┌─ Data records

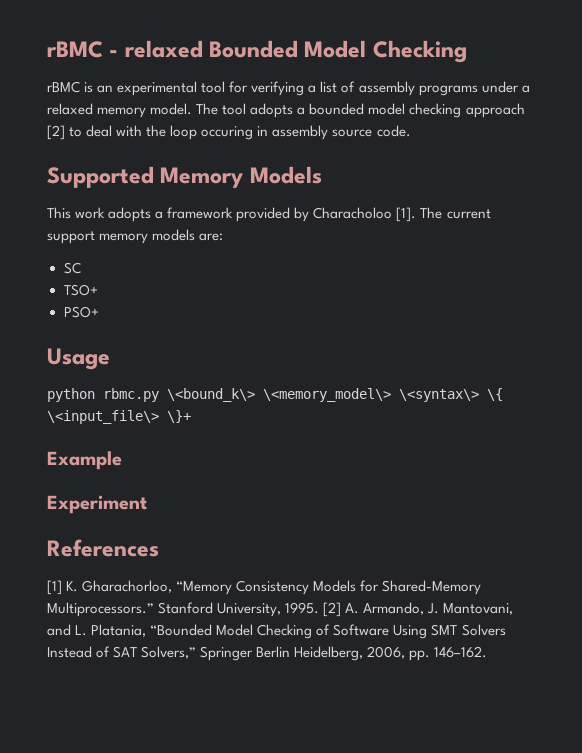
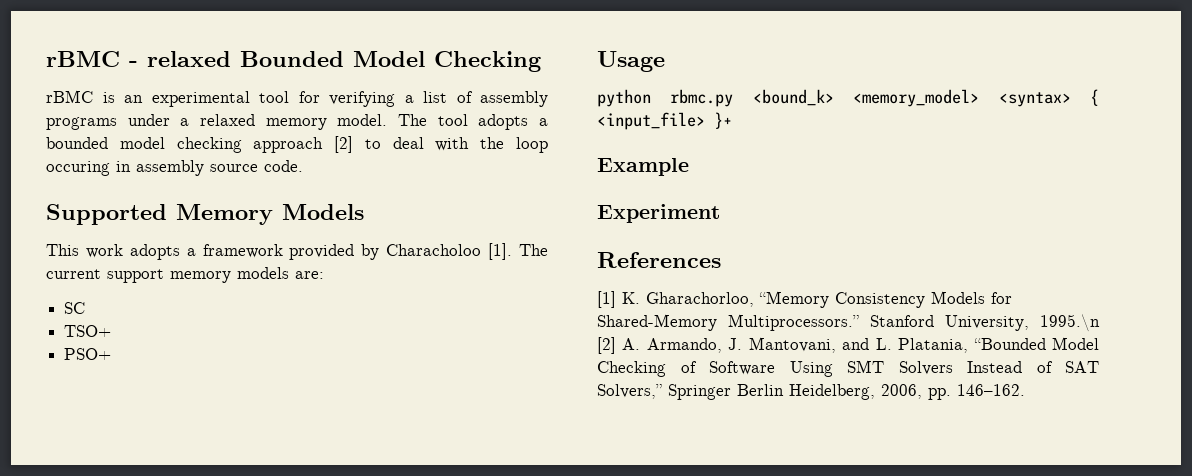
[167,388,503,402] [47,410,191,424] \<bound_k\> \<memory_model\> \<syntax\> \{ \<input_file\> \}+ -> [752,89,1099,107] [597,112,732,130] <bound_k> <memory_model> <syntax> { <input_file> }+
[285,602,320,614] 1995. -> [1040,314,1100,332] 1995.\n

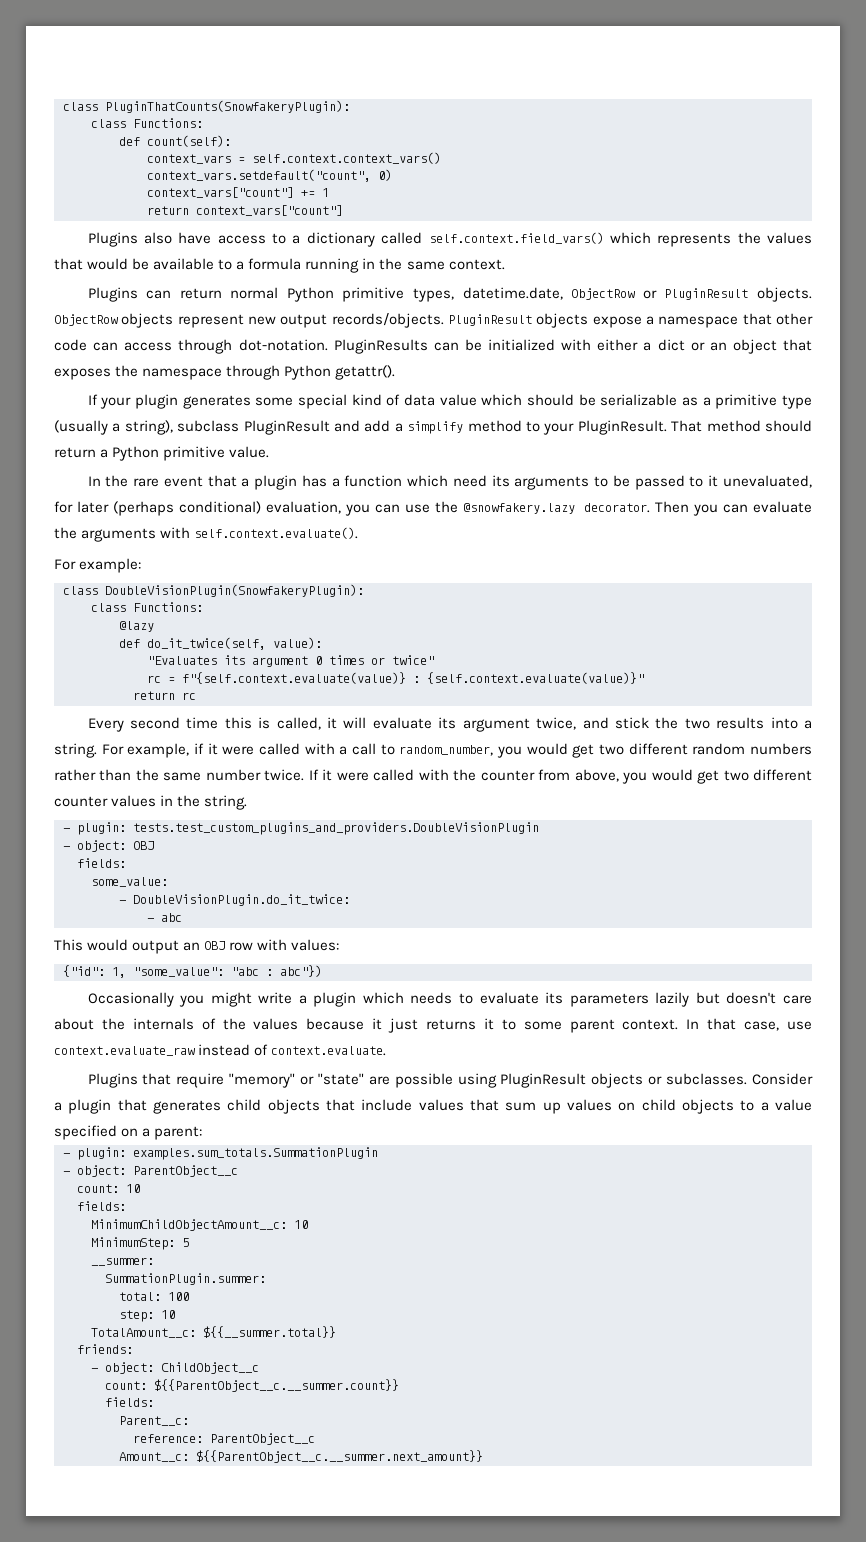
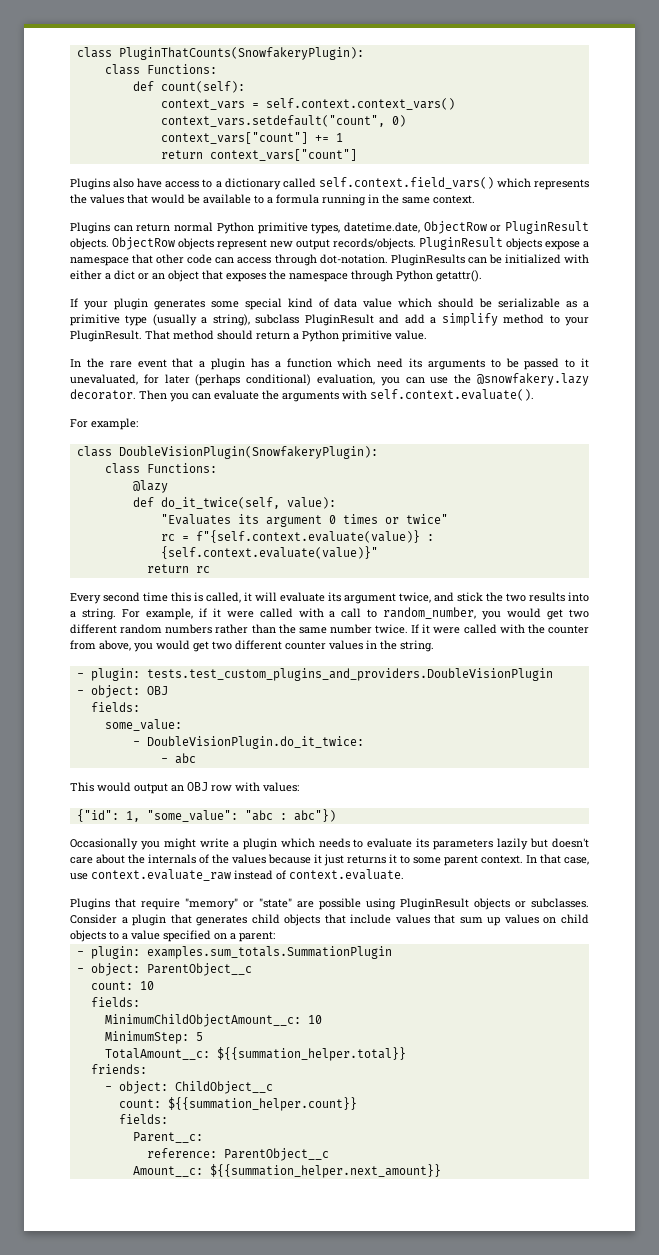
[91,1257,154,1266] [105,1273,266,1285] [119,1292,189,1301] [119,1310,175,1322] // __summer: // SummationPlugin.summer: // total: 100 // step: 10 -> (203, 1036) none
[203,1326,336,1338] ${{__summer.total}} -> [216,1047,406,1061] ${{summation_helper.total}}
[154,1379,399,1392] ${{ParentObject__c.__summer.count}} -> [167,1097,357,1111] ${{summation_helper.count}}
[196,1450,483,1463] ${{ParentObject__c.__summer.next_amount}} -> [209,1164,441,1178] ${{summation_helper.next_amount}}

└─

[What to do] Please retype exactly the lines from the one containing "[285,602,320,614] 1995. ->" to the last line of the records above, both included, without any pictures.

[Expected answer]
[285,602,320,614] 1995. -> [1040,314,1100,332] 1995.\n

[91,1257,154,1266] [105,1273,266,1285] [119,1292,189,1301] [119,1310,175,1322] // __summer: // SummationPlugin.summer: // total: 100 // step: 10 -> (203, 1036) none
[203,1326,336,1338] ${{__summer.total}} -> [216,1047,406,1061] ${{summation_helper.total}}
[154,1379,399,1392] ${{ParentObject__c.__summer.count}} -> [167,1097,357,1111] ${{summation_helper.count}}
[196,1450,483,1463] ${{ParentObject__c.__summer.next_amount}} -> [209,1164,441,1178] ${{summation_helper.next_amount}}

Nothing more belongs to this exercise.